Another thing: as engineers, it’s important to remember that we owe the speakers nothing. I owe nothing to this technology. All I owe is the art. Whatever I can do to use the technology to augment the music is the correct decision. Sometimes that might mean making a relatively simple spatial orchestration, sometimes it might mean blowing the thing up and making it absolutely huge. I am obsessed with technology, but I am much more obsessed with music.

Q: Where do you think immersive music is headed next?

A: It needs to get to the creative level. Everything is currently targeted at mixers: you should mix in Atmos, remix someone’s song. That’s awesome, I do it all the time. But it cannot and will not sustain itself as an auxiliary arm of stereo forever.

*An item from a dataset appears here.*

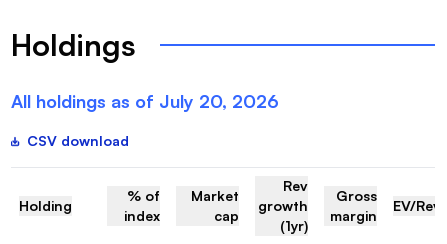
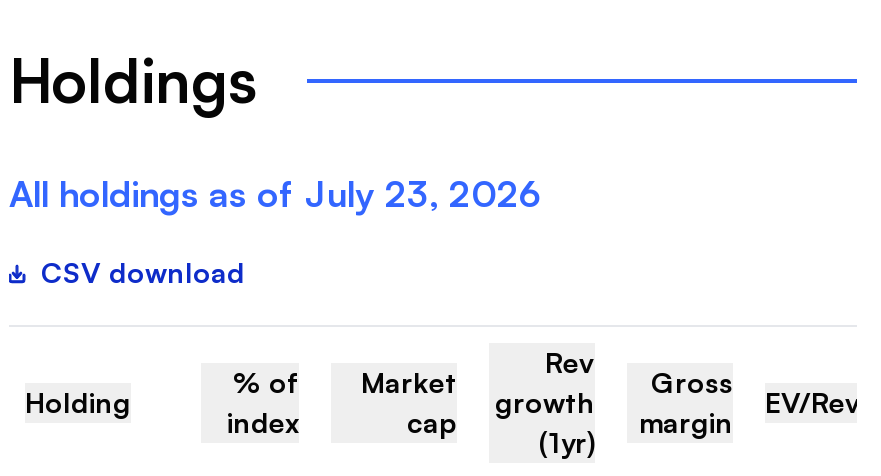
- All holdings as of July 20, 2026
+ All holdings as of July 23, 2026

When we transitioned from mono to stereo, eventually the artists got it. Eventually, the recording engineers got it. This is not a technological movement; it’s a creative movement. As soon as it becomes accessible for an artist to think this way, our job as engineers won’t be to remix their songs. It’ll be facilitating their creativity, which is what an engineer’s job is in the first place.

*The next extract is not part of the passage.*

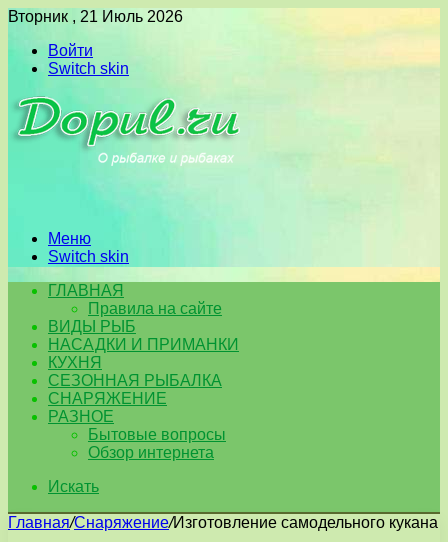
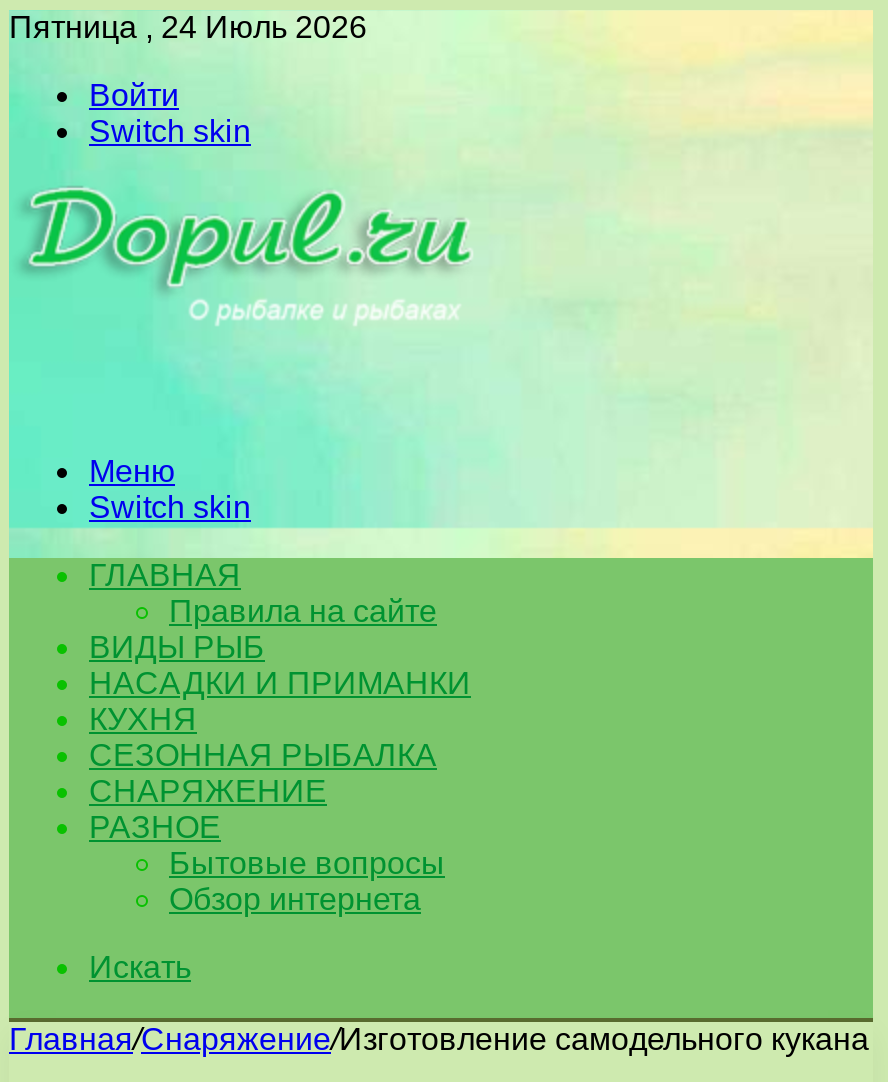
- Вторник , 21 Июль 2026
+ Пятница , 24 Июль 2026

The potential here is for artists to be in the studio thinking, “I’m going to do my background vocals this way because that’s how it sounds.” When an artist of high stature has an experience like I had, where they realize “this is what I’ve been imagining,” they won’t tell their audience to check out my Dolby Atmos mix. They’ll say, “Check out my art!”

That’s the inevitability for any technological invention: it either becomes hyper-practical or creative. ProTools isn’t just a DAW anymore; it’s a creative workstation. No one cares about the microphone at the listener level, but they appreciate what the microphone facilitated. That’s what immersive audio needs to become.

Justin Gray's Immersed project album cover

Q: What do you hope will surprise listeners when they experience “Immersed” in full Atmos?

A: I want the listener to feel like they are in the center of a 360-degree orchestra. When I take this production from my studio to a movie theatre, I can stretch the image to that size. I can make a frame drum that I’ve recorded with eight microphones, be 50 feet wide, and you are in the middle of a 50-foot instrument. That’s not something that could happen in the real world with real musicians positioned in the room.

But deep down, I want people to experience it as music, not as technology. As much as it uses cutting-edge technology, I don’t think of this only as an immersive production. I think of it all as the music itself. The goal is this hyperreal immersive orchestra: a kalimba four feet from you, a string orchestra 20 feet away, a drum set 15 feet out, and an electric bass right in your face.

That’s what I’m trying to create: the feeling of being inside something. The “Immersed” name refers to that feeling of being truly inside the music. And LiquidSonics plugins have been absolutely essential to achieving that vision, bridging the gap between what I can capture and what I can imagine.

Justin Gray's Immersed project album cover

A massive thank you to Justin Gray for sharing his immense experience and fascinating insights into the making of “Immersed.”